Work required:
Restate all the data word for word and omit the pictures.

Materials provided:
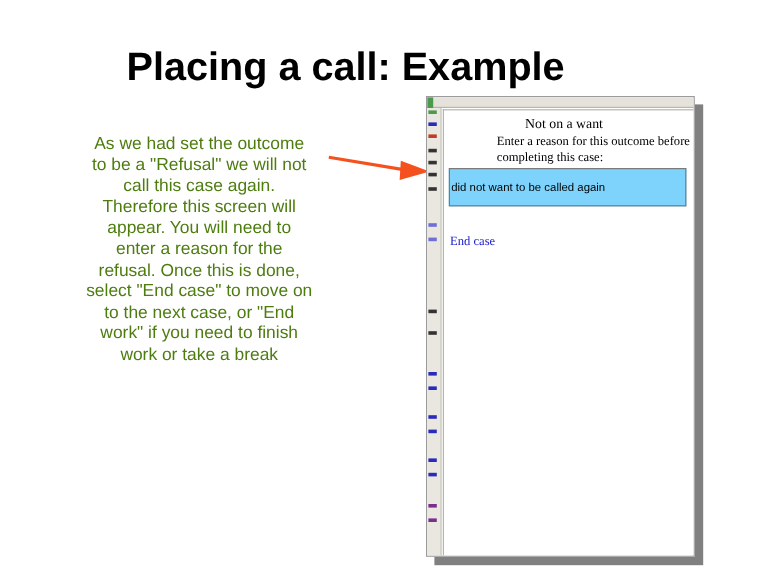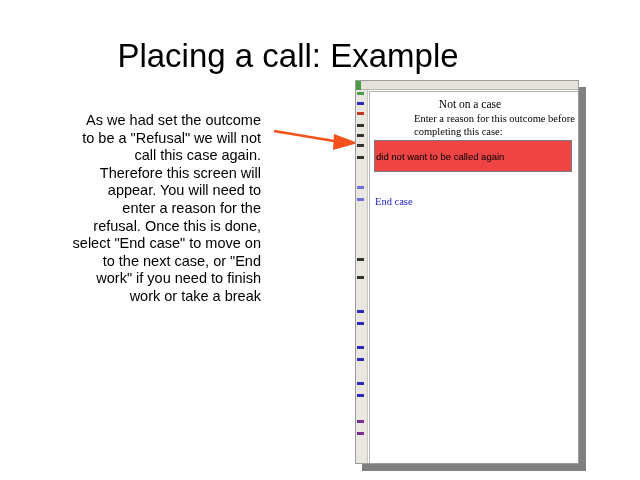--- a/index.html
+++ b/index.html
@@ -25,37 +25,37 @@
 
   
   #slide-title {
     position: absolute;
     left: 0;
     top: 37px;
     width: 576px;
     text-align: center;
     font-family: "Liberation Sans", sans-serif;
     font-size: 33px;
-    font-weight: 400;
+    font-weight: 700;
     color: #000000;
     letter-spacing: 0px;
     white-space: nowrap;
   }
 
   
   #slide-body {
     position: absolute;
     left: 71px;
     top: 112px;
     width: 190px;
     font-family: "Liberation Sans", sans-serif;
     font-size: 14.5px;
     line-height: 17.6px;
-    color: #000000;
-    text-align: right;
+    color: #4d7c0f;
+    text-align: center;
   }
 
   
   #arrow-annotation {
     position: absolute;
     left: 268px;
     top: 120px;
     width: 92px;
     height: 40px;
     pointer-events: none;
@@ -177,21 +177,21 @@
     left: 4px;
     top: 48px;
     width: 198px;
     height: 14px;
   }
   #reason-input {
     width: 198px;
     height: 14px;
     box-sizing: border-box;
     border: 1px solid #7a7a7a;
-    background: #ef4444;
+    background: #7dd3fc;
     font-family: "Liberation Sans", sans-serif;
     font-size: 9.5px;
     color: #000000;
     padding: 15px 1px;
     line-height: 12px;
     outline: none;
   }
 
   #capture-links {
     position: absolute;
@@ -252,21 +252,21 @@
         <div class="sliver-mark" style="top:256px;"></div>
         <div class="sliver-mark" style="top:268px;"></div>
         <div class="sliver-mark" style="top:292px;"></div>
         <div class="sliver-mark" style="top:304px;"></div>
         <div class="sliver-mark purple" style="top:330px;"></div>
         <div class="sliver-mark purple" style="top:342px;"></div>
       </div>
 
       <div id="capture-page">
 
-        <div id="capture-heading">Not on a case</div>
+        <div id="capture-heading">Not on a want</div>
 
         <div id="capture-instruction">Enter a reason for this outcome before completing this case:</div>
 
         <div id="reason-input-wrap">
           <input id="reason-input" type="text" value="did not want to be called again" style="">
         </div>
 
         <div id="capture-links">
           <a class="capture-link">End case</a>
         </div>

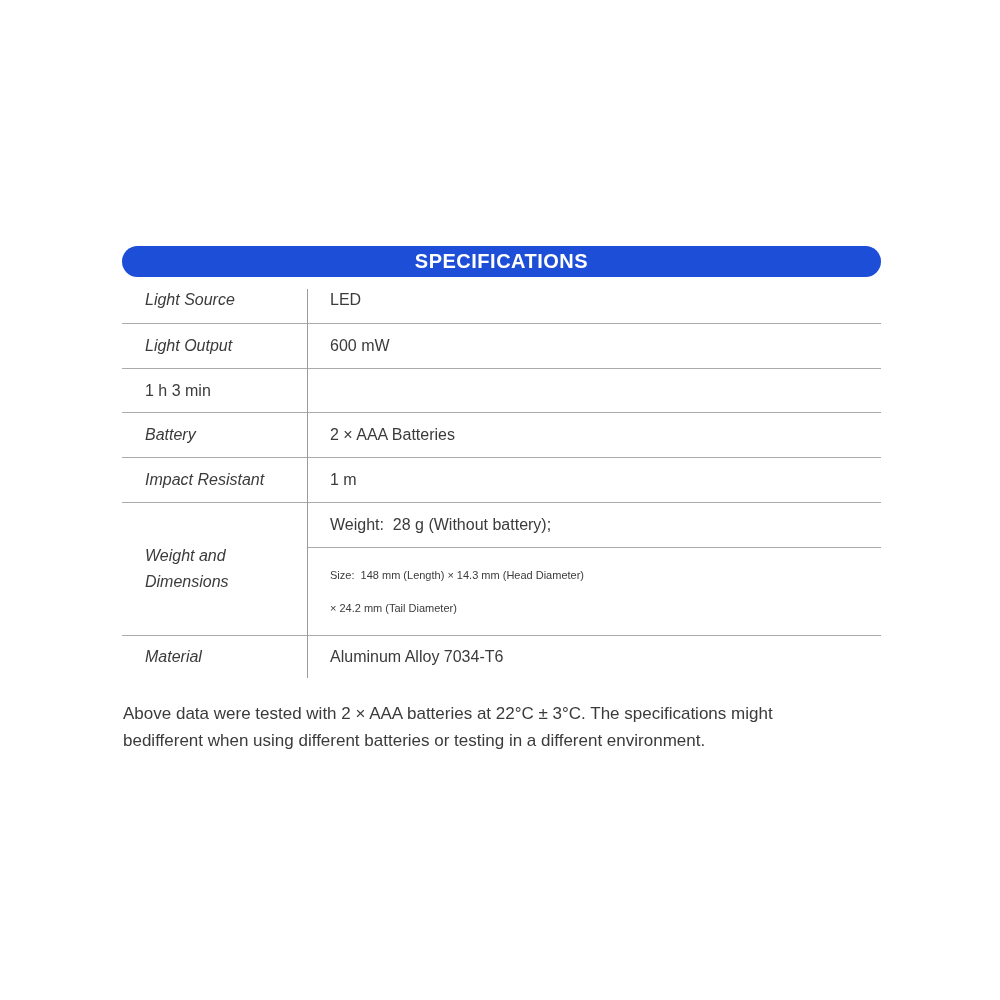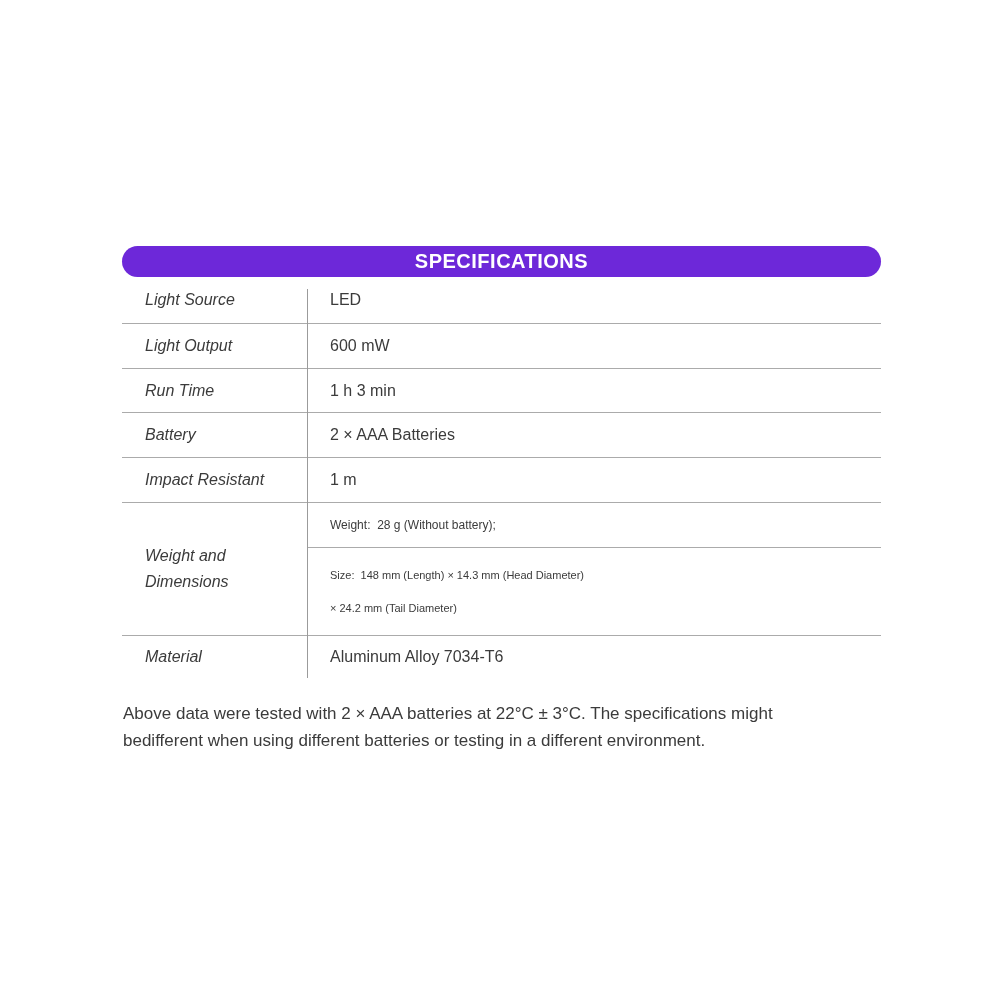--- a/index.html
+++ b/index.html
@@ -11,21 +11,21 @@
     position: relative;
     overflow: hidden;
   }
   .sheet {
     position: absolute;
     left: 122px; top: 246px;
     width: 759px;
   }
   .spec-header {
     height: 31px;
-    background: #6d28d9;
+    background: #1d4ed8;
     border-radius: 16px;
     display: flex;
     align-items: center;
     justify-content: center;
   }
   .spec-header span {
     color: #ffffff;
     font-size: 20px;
     font-weight: bold;
     letter-spacing: 0.5px;
@@ -71,21 +71,21 @@
     flex: 1;
     display: flex;
     flex-direction: column;
   }
   .sub-weight {
     height: 45px;
     border-bottom: 1px solid #ababab;
     display: flex;
     align-items: center;
     padding-left: 23px;
-    font-size: 12px;
+    font-size: 16px;
     white-space: pre-wrap;
   }
   .sub-size {
     flex: 1;
     padding: 11px 0 0 23px;
     font-size: 11px;
   }
   .sub-size div {
     line-height: 33px;
     white-space: pre-wrap;
@@ -114,21 +114,20 @@
       <div class="cell-label">Light Source</div>
       <div class="cell-value">LED</div>
     </div>
 
     <div class="row r2">
       <div class="cell-label">Light Output</div>
       <div class="cell-value">600 mW</div>
     </div>
 
     <div class="row r3">
-      <div class="cell-label">Run Time</div>
       <div class="cell-value">1 h 3 min</div>
     </div>
 
     <div class="row r4">
       <div class="cell-label">Battery</div>
       <div class="cell-value">2 × AAA Batteries</div>
     </div>
 
     <div class="row r5">
       <div class="cell-label">Impact Resistant</div>

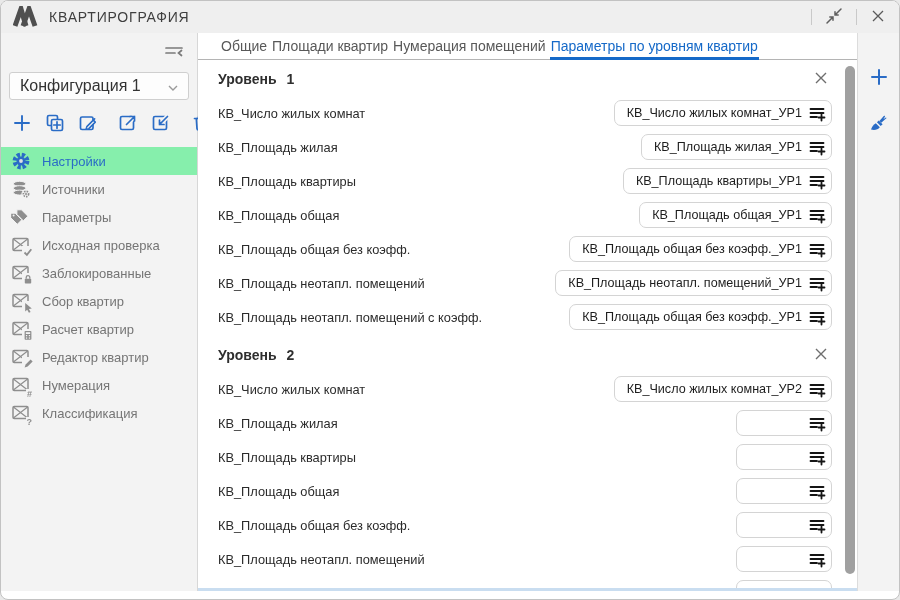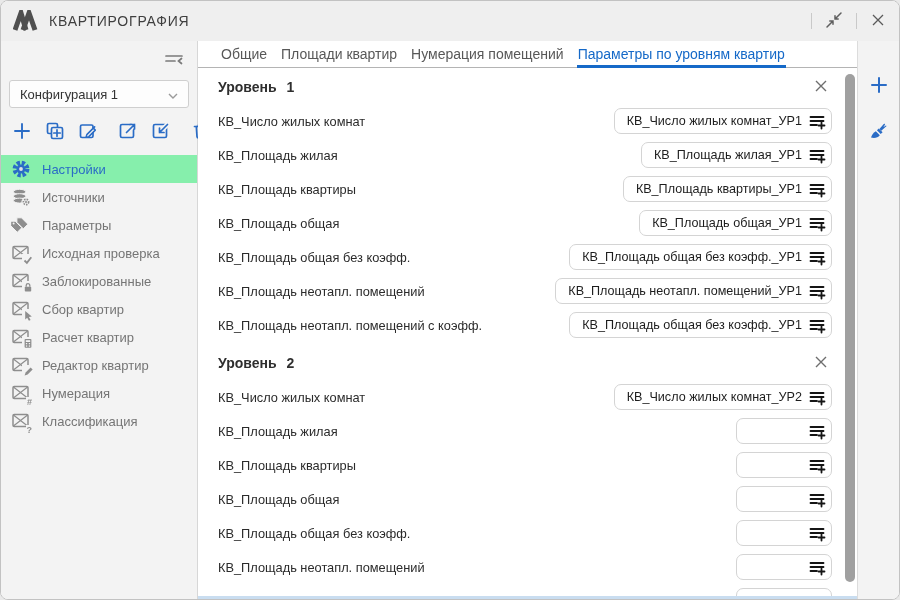--- a/index.html
+++ b/index.html
@@ -1,48 +1,48 @@
 <!DOCTYPE html>
 <html lang="ru"><head>
 <meta charset="utf-8">
 <style>
   html,body{margin:0;padding:0;background:#e9e9e9;font-family:"Liberation Sans","DejaVu Sans",sans-serif;}
   .window{position:relative;width:898px;height:598px;margin:0 auto;background:#fff;border:1px solid #c2c2c2;
           border-radius:8px;overflow:hidden;box-sizing:content-box;}
   
-  .titlebar{height:40px;background:#efefef;display:flex;align-items:center;padding:0 10px 0 12px;box-sizing:border-box;}
+  .titlebar{height:32px;background:#efefef;display:flex;align-items:center;padding:0 10px 0 12px;box-sizing:border-box;}
   .logo{width:28px;height:24px;margin-right:8px;display:flex;align-items:center;}
   .apptitle{font-size:14px;color:#3f3f3f;letter-spacing:.8px;flex:1;}
   .tcontrols{display:flex;align-items:center;gap:10px;}
   .vdiv{width:1px;height:16px;background:#c9c9c9;}
   .ctrl{background:none;border:none;padding:2px;display:flex;align-items:center;cursor:pointer;}
   
   .body{display:flex;height:558px;}
   
   .sidebar{width:197px;background:#f3f3f3;border-right:1px solid #d7d7d7;box-sizing:border-box;
            display:flex;flex-direction:column;padding-top:6px;}
   .collapse-row{display:flex;justify-content:flex-end;padding:0 10px 4px 0;}
   .iconbtn{background:none;border:none;padding:2px;cursor:pointer;display:flex;align-items:center;}
   .select{margin:2px 8px 8px 8px;height:26px;background:#fdfdfd;border:1px solid #cfcfcf;border-radius:3px;
           display:flex;align-items:center;justify-content:space-between;padding:0 10px;cursor:pointer;}
-  .select span{font-size:13px;color:#333;}
+  .select span{font-size:16px;color:#333;}
   .stoolbar{display:flex;align-items:center;gap:7px;padding:2px 6px 8px 8px;}
   .stoolbar .vdiv{height:20px;background:#d2d2d2;}
   .nav{display:flex;flex-direction:column;}
   .nav-item{display:flex;align-items:center;gap:11px;height:28px;padding-left:10px;cursor:pointer;
             font-size:13px;color:#757575;}
   .nav-item.selected{background:#86efac;color:#2a6cc6;}
   .nav-icon{position:relative;width:20px;height:20px;flex:0 0 20px;display:flex;align-items:center;justify-content:center;}
   .badge{position:absolute;right:-3px;bottom:-3px;background:#f3f3f3;line-height:0;padding:1px;}
   .badge-txt{position:absolute;right:-2px;bottom:-4px;background:#f3f3f3;color:#8e8e8e;font-size:9px;
              font-weight:bold;line-height:10px;padding:0 1px;}
   
   .main{flex:1;background:#fff;display:flex;flex-direction:column;position:relative;overflow:hidden;
         border-bottom:3px solid #c9ddf0;box-sizing:border-box;}
-  .tabs{height:27px;display:flex;align-items:flex-end;gap:12px;padding-left:22px;border-bottom:1px solid #b4b4b4;box-sizing:border-box;}
+  .tabs{height:27px;display:flex;align-items:flex-end;gap:3px;padding-left:22px;border-bottom:1px solid #b4b4b4;box-sizing:border-box;}
   .tab{font-size:14px;color:#585858;padding:4px 1px 3px 1px;border-bottom:3px solid transparent;margin-bottom:-1px;cursor:pointer;white-space:nowrap;}
   .tab.active{color:#1569c8;border-bottom-color:#1569c8;}
   .content{flex:1;overflow:hidden;padding:4px 25px 0 20px;position:relative;}
   .shead{height:30px;display:flex;align-items:center;justify-content:space-between;margin-bottom:2px;}
   .stitle{font-size:14px;color:#2f2f2f;font-weight:700;display:flex;gap:10px;}
   .sclose{background:none;border:none;cursor:pointer;padding:2px;display:flex;}
   .section2{margin-top:6px;}
   .frow{height:34px;display:flex;align-items:center;justify-content:space-between;gap:8px;}
   .flabel{font-size:12.8px;color:#2b2b2b;white-space:nowrap;}
   .vbox{display:flex;align-items:center;gap:6px;height:26px;border:1px solid #d4d4d4;border-radius:7px;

Solution to the problem:
--- a/index.html
+++ b/index.html
@@ -25,37 +25,37 @@
 
   
   #slide-title {
     position: absolute;
     left: 0;
     top: 37px;
     width: 576px;
     text-align: center;
     font-family: "Liberation Sans", sans-serif;
     font-size: 33px;
-    font-weight: 400;
+    font-weight: 700;
     color: #000000;
     letter-spacing: 0px;
     white-space: nowrap;
   }
 
   
   #slide-body {
     position: absolute;
     left: 71px;
     top: 112px;
     width: 190px;
     font-family: "Liberation Sans", sans-serif;
     font-size: 14.5px;
     line-height: 17.6px;
-    color: #000000;
-    text-align: right;
+    color: #4d7c0f;
+    text-align: center;
   }
 
   
   #arrow-annotation {
     position: absolute;
     left: 268px;
     top: 120px;
     width: 92px;
     height: 40px;
     pointer-events: none;
@@ -177,21 +177,21 @@
     left: 4px;
     top: 48px;
     width: 198px;
     height: 14px;
   }
   #reason-input {
     width: 198px;
     height: 14px;
     box-sizing: border-box;
     border: 1px solid #7a7a7a;
-    background: #ef4444;
+    background: #7dd3fc;
     font-family: "Liberation Sans", sans-serif;
     font-size: 9.5px;
     color: #000000;
     padding: 15px 1px;
     line-height: 12px;
     outline: none;
   }
 
   #capture-links {
     position: absolute;
@@ -252,21 +252,21 @@
         <div class="sliver-mark" style="top:256px;"></div>
         <div class="sliver-mark" style="top:268px;"></div>
         <div class="sliver-mark" style="top:292px;"></div>
         <div class="sliver-mark" style="top:304px;"></div>
         <div class="sliver-mark purple" style="top:330px;"></div>
         <div class="sliver-mark purple" style="top:342px;"></div>
       </div>
 
       <div id="capture-page">
 
-        <div id="capture-heading">Not on a case</div>
+        <div id="capture-heading">Not on a want</div>
 
         <div id="capture-instruction">Enter a reason for this outcome before completing this case:</div>
 
         <div id="reason-input-wrap">
           <input id="reason-input" type="text" value="did not want to be called again" style="">
         </div>
 
         <div id="capture-links">
           <a class="capture-link">End case</a>
         </div>

--- a/index.html
+++ b/index.html
@@ -11,21 +11,21 @@
     position: relative;
     overflow: hidden;
   }
   .sheet {
     position: absolute;
     left: 122px; top: 246px;
     width: 759px;
   }
   .spec-header {
     height: 31px;
-    background: #6d28d9;
+    background: #1d4ed8;
     border-radius: 16px;
     display: flex;
     align-items: center;
     justify-content: center;
   }
   .spec-header span {
     color: #ffffff;
     font-size: 20px;
     font-weight: bold;
     letter-spacing: 0.5px;
@@ -71,21 +71,21 @@
     flex: 1;
     display: flex;
     flex-direction: column;
   }
   .sub-weight {
     height: 45px;
     border-bottom: 1px solid #ababab;
     display: flex;
     align-items: center;
     padding-left: 23px;
-    font-size: 12px;
+    font-size: 16px;
     white-space: pre-wrap;
   }
   .sub-size {
     flex: 1;
     padding: 11px 0 0 23px;
     font-size: 11px;
   }
   .sub-size div {
     line-height: 33px;
     white-space: pre-wrap;
@@ -114,21 +114,20 @@
       <div class="cell-label">Light Source</div>
       <div class="cell-value">LED</div>
     </div>
 
     <div class="row r2">
       <div class="cell-label">Light Output</div>
       <div class="cell-value">600 mW</div>
     </div>
 
     <div class="row r3">
-      <div class="cell-label">Run Time</div>
       <div class="cell-value">1 h 3 min</div>
     </div>
 
     <div class="row r4">
       <div class="cell-label">Battery</div>
       <div class="cell-value">2 × AAA Batteries</div>
     </div>
 
     <div class="row r5">
       <div class="cell-label">Impact Resistant</div>

--- a/index.html
+++ b/index.html
@@ -1,48 +1,48 @@
 <!DOCTYPE html>
 <html lang="ru"><head>
 <meta charset="utf-8">
 <style>
   html,body{margin:0;padding:0;background:#e9e9e9;font-family:"Liberation Sans","DejaVu Sans",sans-serif;}
   .window{position:relative;width:898px;height:598px;margin:0 auto;background:#fff;border:1px solid #c2c2c2;
           border-radius:8px;overflow:hidden;box-sizing:content-box;}
   
-  .titlebar{height:40px;background:#efefef;display:flex;align-items:center;padding:0 10px 0 12px;box-sizing:border-box;}
+  .titlebar{height:32px;background:#efefef;display:flex;align-items:center;padding:0 10px 0 12px;box-sizing:border-box;}
   .logo{width:28px;height:24px;margin-right:8px;display:flex;align-items:center;}
   .apptitle{font-size:14px;color:#3f3f3f;letter-spacing:.8px;flex:1;}
   .tcontrols{display:flex;align-items:center;gap:10px;}
   .vdiv{width:1px;height:16px;background:#c9c9c9;}
   .ctrl{background:none;border:none;padding:2px;display:flex;align-items:center;cursor:pointer;}
   
   .body{display:flex;height:558px;}
   
   .sidebar{width:197px;background:#f3f3f3;border-right:1px solid #d7d7d7;box-sizing:border-box;
            display:flex;flex-direction:column;padding-top:6px;}
   .collapse-row{display:flex;justify-content:flex-end;padding:0 10px 4px 0;}
   .iconbtn{background:none;border:none;padding:2px;cursor:pointer;display:flex;align-items:center;}
   .select{margin:2px 8px 8px 8px;height:26px;background:#fdfdfd;border:1px solid #cfcfcf;border-radius:3px;
           display:flex;align-items:center;justify-content:space-between;padding:0 10px;cursor:pointer;}
-  .select span{font-size:13px;color:#333;}
+  .select span{font-size:16px;color:#333;}
   .stoolbar{display:flex;align-items:center;gap:7px;padding:2px 6px 8px 8px;}
   .stoolbar .vdiv{height:20px;background:#d2d2d2;}
   .nav{display:flex;flex-direction:column;}
   .nav-item{display:flex;align-items:center;gap:11px;height:28px;padding-left:10px;cursor:pointer;
             font-size:13px;color:#757575;}
   .nav-item.selected{background:#86efac;color:#2a6cc6;}
   .nav-icon{position:relative;width:20px;height:20px;flex:0 0 20px;display:flex;align-items:center;justify-content:center;}
   .badge{position:absolute;right:-3px;bottom:-3px;background:#f3f3f3;line-height:0;padding:1px;}
   .badge-txt{position:absolute;right:-2px;bottom:-4px;background:#f3f3f3;color:#8e8e8e;font-size:9px;
              font-weight:bold;line-height:10px;padding:0 1px;}
   
   .main{flex:1;background:#fff;display:flex;flex-direction:column;position:relative;overflow:hidden;
         border-bottom:3px solid #c9ddf0;box-sizing:border-box;}
-  .tabs{height:27px;display:flex;align-items:flex-end;gap:12px;padding-left:22px;border-bottom:1px solid #b4b4b4;box-sizing:border-box;}
+  .tabs{height:27px;display:flex;align-items:flex-end;gap:3px;padding-left:22px;border-bottom:1px solid #b4b4b4;box-sizing:border-box;}
   .tab{font-size:14px;color:#585858;padding:4px 1px 3px 1px;border-bottom:3px solid transparent;margin-bottom:-1px;cursor:pointer;white-space:nowrap;}
   .tab.active{color:#1569c8;border-bottom-color:#1569c8;}
   .content{flex:1;overflow:hidden;padding:4px 25px 0 20px;position:relative;}
   .shead{height:30px;display:flex;align-items:center;justify-content:space-between;margin-bottom:2px;}
   .stitle{font-size:14px;color:#2f2f2f;font-weight:700;display:flex;gap:10px;}
   .sclose{background:none;border:none;cursor:pointer;padding:2px;display:flex;}
   .section2{margin-top:6px;}
   .frow{height:34px;display:flex;align-items:center;justify-content:space-between;gap:8px;}
   .flabel{font-size:12.8px;color:#2b2b2b;white-space:nowrap;}
   .vbox{display:flex;align-items:center;gap:6px;height:26px;border:1px solid #d4d4d4;border-radius:7px;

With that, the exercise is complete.